Il faut enfin prendre en considération qu’une tribune est largement ouverte, au sein du site web du Collectif, aux associations catholiques désireuses de faire entendre leur voix. Un article de cette nature y a déjà été publié. Ce site est appelé à jouer un rôle important dans l’avenir.
A la lumière des principes édictés par différents papes et résumés par Mgr Lefebvre dans sa lettre de 1990, nous croyons donc pouvoir dire que l’action du Collectif contre l’homofolie a été sage, prudente et licite.
Des actions beaucoup plus audacieuses
Pour achever d’en convaincre nos lecteurs, nous leur proposons deux exemples d’actions communes avec les non-catholiques, où E l’on est allé beaucoup plus loin que le Collectif.
Lorsque Joseph Sarto, futur Pie X, était patriarche de Venise, des élections municipales eurent lieu dans la ville. Mgr Sarto arriva à convaincre le parti libéral, opposé aux francs-maçons, d’adopter un programme acceptable pour les catholiques.

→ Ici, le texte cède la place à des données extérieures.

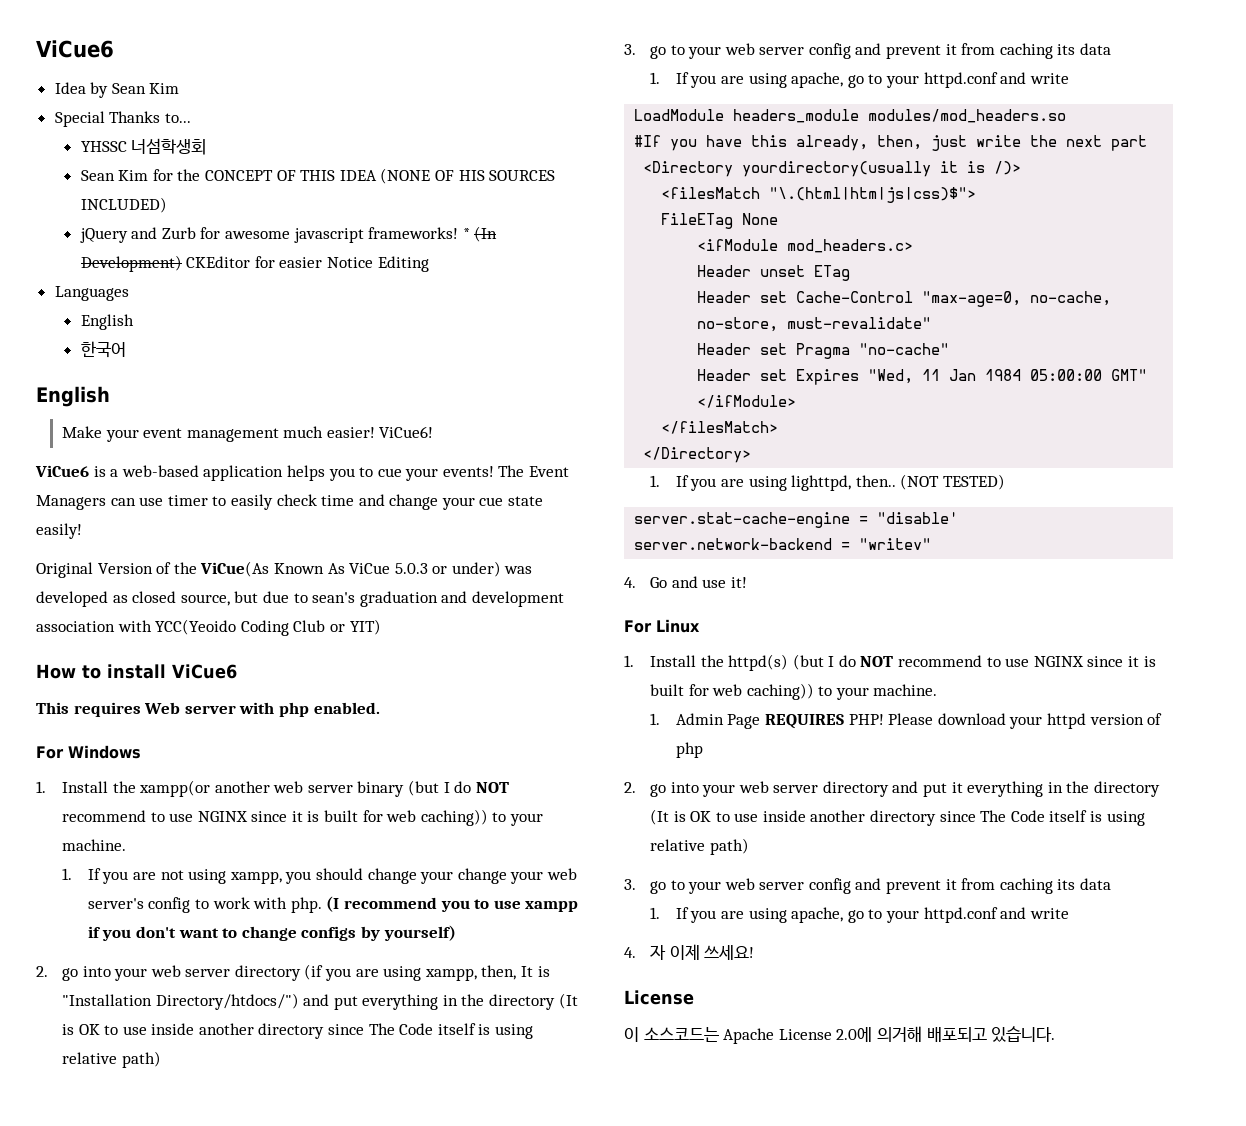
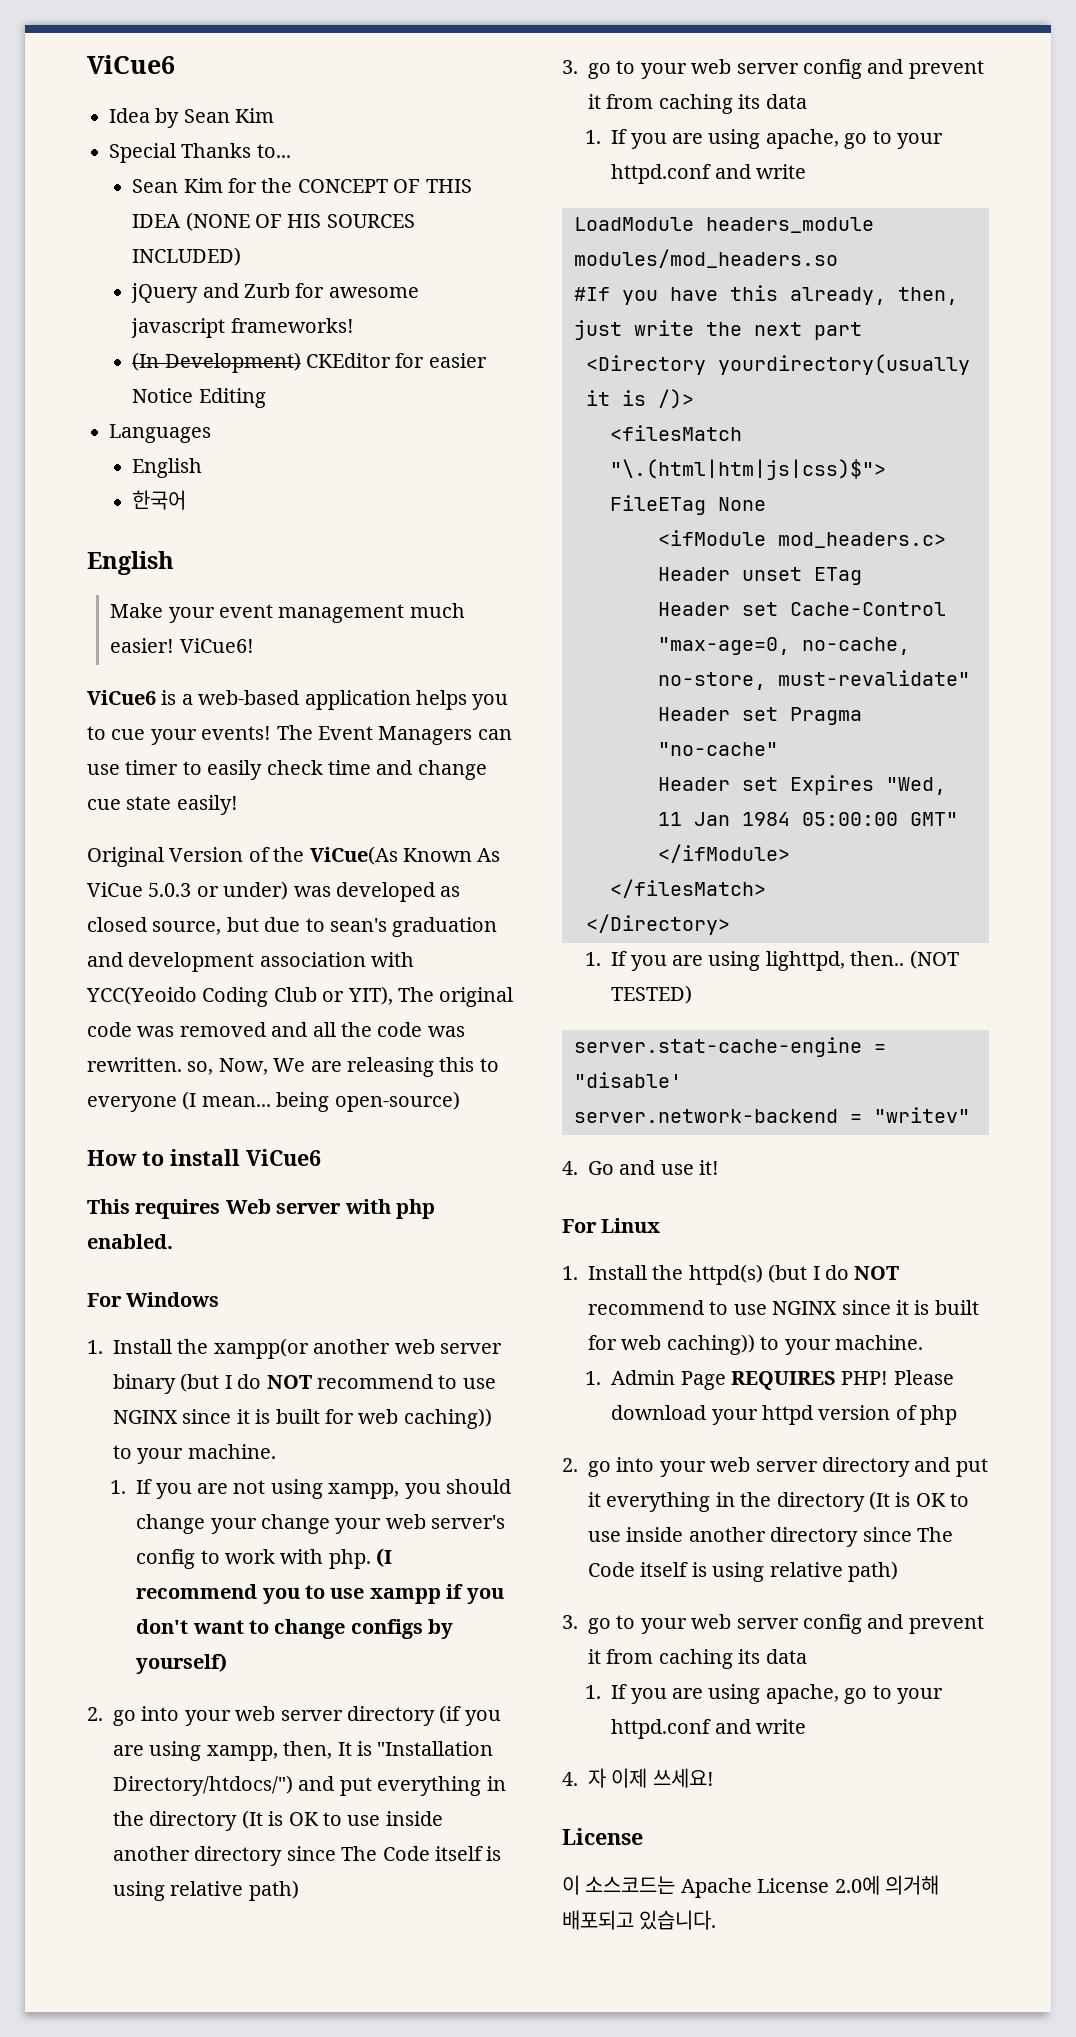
- YHSSC 너섬학생회
- jQuery and Zurb for awesome javascript frameworks! * (In Development) CKEditor for easier Notice Editing
+ jQuery and Zurb for awesome javascript frameworks!
+ (In Development) CKEditor for easier Notice Editing
- The Event Managers can use timer to easily check time and change your cue state easily!
+ The Event Managers can use timer to easily check time and change cue state easily!
- Original Version of the ViCue(As Known As ViCue 5.0.3 or under) was developed as closed source, but due to sean's graduation and development association with YCC(Yeoido Coding Club or YIT)
+ Original Version of the ViCue(As Known As ViCue 5.0.3 or under) was developed as closed source, but due to sean's graduation and development association with YCC(Yeoido Coding Club or YIT), The original code was removed and all the code was rewritten. so, Now, We are releasing this to everyone (I mean... being open-source)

De cette manière, la mairie fut ravie aux radicaux sans que les fidèles dussent donner leur voix à un candidat présentant un programme libéral. Ce genre d’alliance à long terme est cependant si délicat et présente de tels dangers que cet épisode fut évoqué et discuté lors du procès de béatification de PieX.
Un congrès laïc de la natalité autorisé par le Saint-Office
En 1921, il fut envisagé que des catholiques participent à un congrès sur la natalité, organisé dans un esprit neutre et laïc. Dans une réponse à l’archevêque de Bordeaux, le Saint-Office refusa en affirmant :
« II n’est pas permis aux catholiques de faire partie de ces œuvres qui pourraient leur être une occasion de tomber dans l’indifférentisme religieux. » ”
Toutefois, eu égard aux : circonstances, il modifia son attitude et, le 29 juillet 1921, autorisa la participation des catholiques à de tels Congrès en imposant certaines précautions, par exemple :
« Traiter séparément des remèdes d’ordre moral ou religieux dans des Commissions distinctes des Commissions non catholiques ;(…) que les matières morales et religieuses ne soient pas soumises à un vote général des diverses Commissions ; (…) que les propositions de la Commission catholique soient publiées intégralement. »
On voit par ces deux derniers exemples (qui pourraient être multipliés) que les papes n’hésitent pas à appliquer les principes relatifs à la collaboration avec les non- catholiques de façon beaucoup plus large que le Collectif contre l’homofolie. L’action de ce dernier a donc été elle-même conforme aux principes.